We should see an omnipotent, universal substance, sometimes in a dynamical and sometimes in a statical condition and, in either condition, always retaining a little of its opposite; and we should see this substance as at once both material and mental, whether it be in the one condition or in the other. The statical condition represents content, the dynamical, discontent; and both content and discontent, each still retaining a little of its opposite, must be carried down to the lowest atom.
Action is the process whereby thought, which is mental, is materialised and whereby substance, which is material, is mentalised. It is like the present, which unites times past and future and which is the only time worth thinking of and yet is the only time which has no existence.

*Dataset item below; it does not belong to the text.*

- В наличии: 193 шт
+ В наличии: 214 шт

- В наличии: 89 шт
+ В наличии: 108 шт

I do not say that thought actually passes into substance, or mind into matter, by way of action—I do not know what thought is—but every thought involves bodily change, i.e. action, and every action involves thought, conscious or unconscious. The action is the point of juncture between bodily change, visible and otherwise sensible, and mental change which is invisible except as revealed through action. So that action is the material symbol of certain states of mind. It translates the thought into a corresponding bodily change.
ii
When the universal substance is at rest, that is, not vibrating at all, it is absolutely imperceptible whether by itself or anything else. It is to all intents and purposes fast asleep or, rather, so completely non-existent that you can walk through it, or it through you, and it knows neither time nor space but presents all the appearance of perfect vacuum. It is in an absolutely statical state. But when it is not at rest, it becomes perceptible both to itself and others; that is to say, it assumes material guise such as makes it imperceptible both to itself and others. It is then tending towards rest, i.e. in a dynamical state. The not being at rest is the being in a vibratory condition. It is the disturbance of the repose of the universal, invisible and altogether imperceptible substance by way of vibration which constitutes matter at all; it is the character of the vibrations which constitutes the particular kind of matter. (May we imagine that some vibrations vibrate with a rhythm which has a tendency to recur like the figures in a recurring decimal, and that here we have the origin of the reproductive system?)

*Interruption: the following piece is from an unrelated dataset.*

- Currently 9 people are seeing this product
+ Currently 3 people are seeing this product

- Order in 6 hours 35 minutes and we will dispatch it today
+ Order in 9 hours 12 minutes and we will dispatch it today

We should realise that all space is at all times full of a stuff endowed with a mind and that both stuff and mind are immaterial and imperceptible so long as they are undisturbed, but the moment they are disturbed the stuff becomes material and the mind perceptible. It is not easy to disturb them, for the atmosphere protects them. So long as they are undisturbed they transmit light, etc., just as though they were a rigid substance, for, not being disturbed, they detract nothing from any vibration which enters them.
What will cause a row will be the hitting upon some plan for waking up the ether. It is here that we must look for the extension of the world when it has become over-peopled or when, through its gradual cooling down, it becomes less suitable for a habitation. By and by we shall make new worlds.